* _THE DATA_
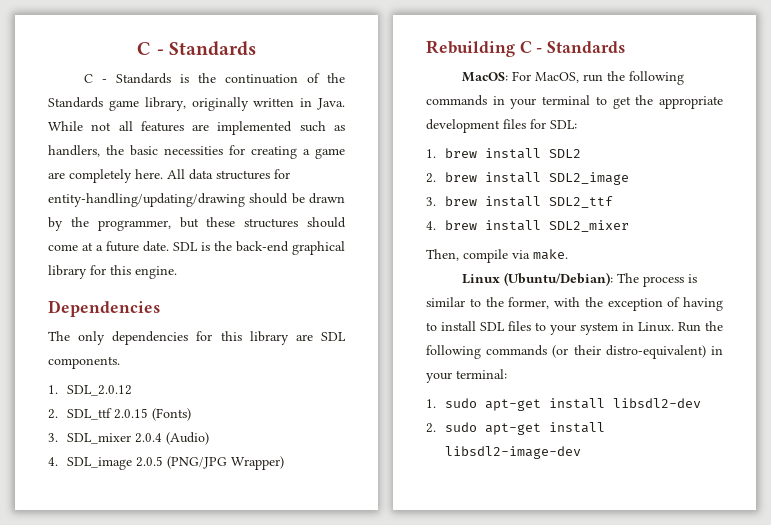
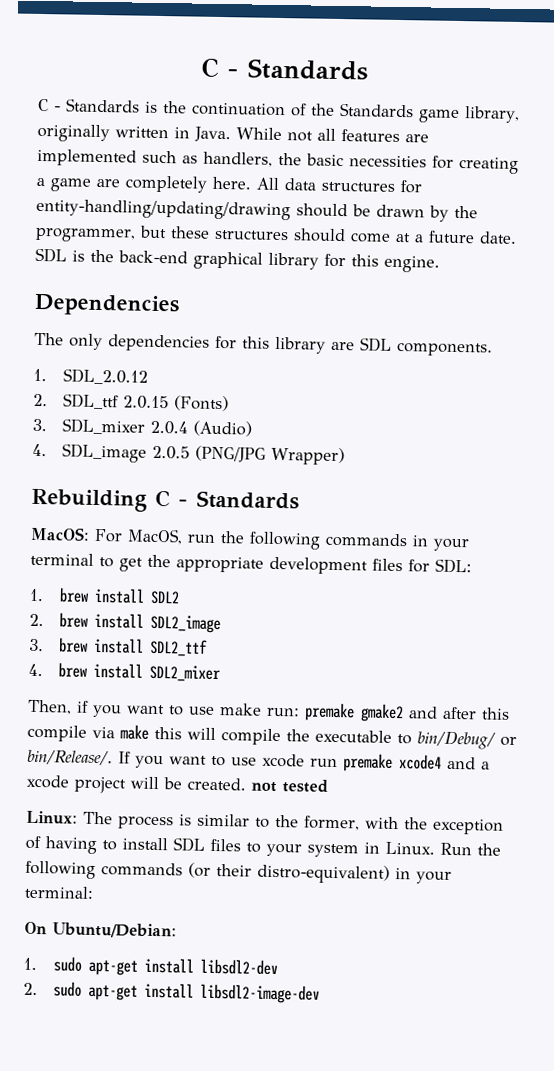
[463,249,568,263] [462,272,614,286] compile via make. // Linux (Ubuntu/Debian): -> [77,700,510,723] [27,724,517,750] [27,749,490,772] [26,774,328,794] [26,810,78,825] if you want to use make run: premake gmake2 and after this compile via make this will compile the executable to bin/Debug/ or bin/Release/. If you want to use xcode run premake xcode4 and a xcode project will be created. not tested // Linux:
(507, 374) none -> [24,921,177,939] // On Ubuntu/Debian:

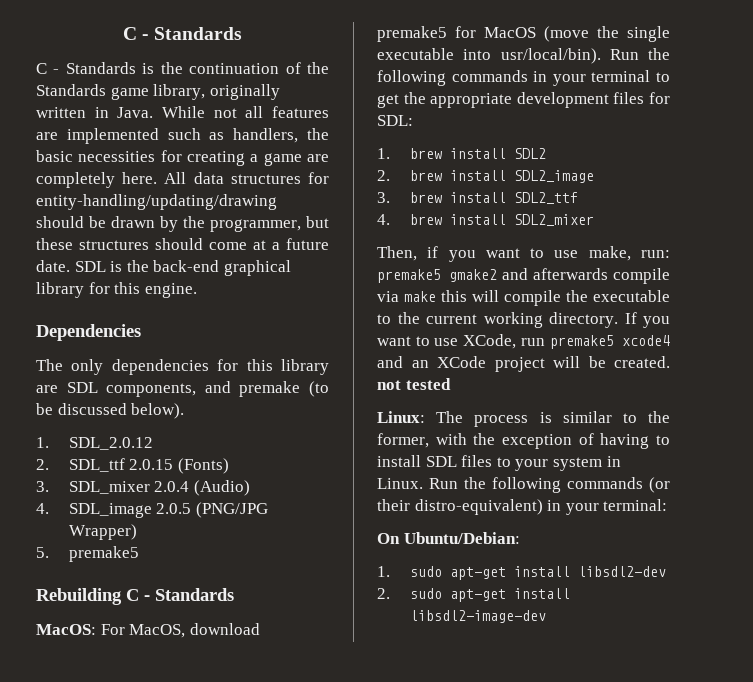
[397,341,493,357] components. -> [106,381,329,397] [36,403,185,419] components, and premake (to be discussed below).
(345, 456) none -> [36,546,139,562] // 5. premake5
[187,534,216,543] run -> [189,623,260,635] [377,26,670,42] [377,48,639,64] download premake5 for MacOS (move the single executable into usr/local/bin). Run
[219,702,510,723] make run: premake gmake2 and after this -> [588,246,670,261] [377,268,609,283] make, run: premake5 gmake2 and afterwards
[417,730,517,750] [27,749,113,766] bin/Debug/ or bin/Release/. -> [397,312,618,328] the current working directory.
[262,753,490,772] [26,774,69,789] xcode run premake xcode4 and a xcode -> [463,334,670,349] [377,356,486,368] XCode, run premake5 xcode4 and an XCode

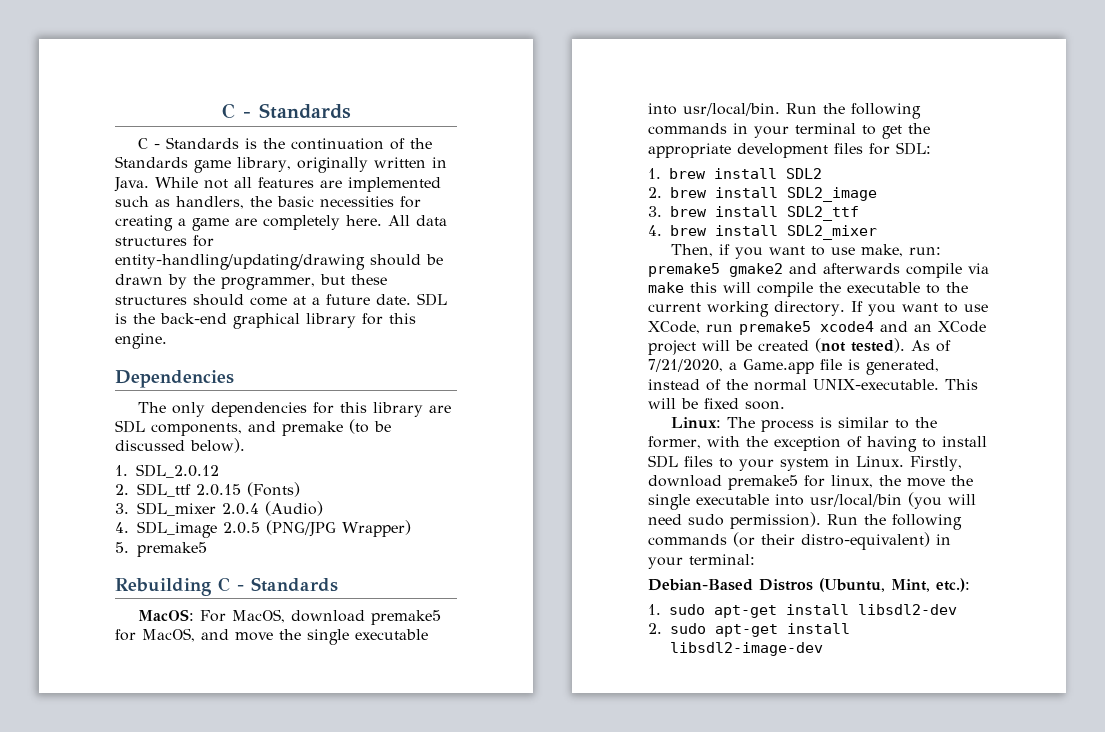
[484,26,670,42] [377,48,601,64] MacOS (move the single executable into usr/local/bin). -> [142,628,428,645] [648,103,780,116] MacOS, and move the single executable into usr/local/bin.
[614,356,670,368] [377,378,451,390] created. not tested -> [758,338,951,353] [648,359,939,375] [648,379,978,391] [648,398,785,410] created (not tested). As of 7/21/2020, a Game.app file is generated, instead of the normal UNIX-executable. This will be fixed soon.
(423, 483) none -> [910,456,962,471] [648,475,973,490] [648,492,976,510] [648,512,821,529] Firstly, download premake5 for linux, the move the single executable into usr/local/bin (you will need sudo permission).
[377,532,520,544] On Ubuntu/Debian: -> [648,578,970,592] Debian-Based Distros (Ubuntu, Mint, etc.):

* _EXERCISE PROMPT_
Only the lines from the top of the data through the line with "[187,534,216,543] run ->" should be quoted, exactly and with both ends kept; skip the pictures.

* _SOLUTION TO THIS PROBLEM_
[463,249,568,263] [462,272,614,286] compile via make. // Linux (Ubuntu/Debian): -> [77,700,510,723] [27,724,517,750] [27,749,490,772] [26,774,328,794] [26,810,78,825] if you want to use make run: premake gmake2 and after this compile via make this will compile the executable to bin/Debug/ or bin/Release/. If you want to use xcode run premake xcode4 and a xcode project will be created. not tested // Linux:
(507, 374) none -> [24,921,177,939] // On Ubuntu/Debian:

[397,341,493,357] components. -> [106,381,329,397] [36,403,185,419] components, and premake (to be discussed below).
(345, 456) none -> [36,546,139,562] // 5. premake5
[187,534,216,543] run -> [189,623,260,635] [377,26,670,42] [377,48,639,64] download premake5 for MacOS (move the single executable into usr/local/bin). Run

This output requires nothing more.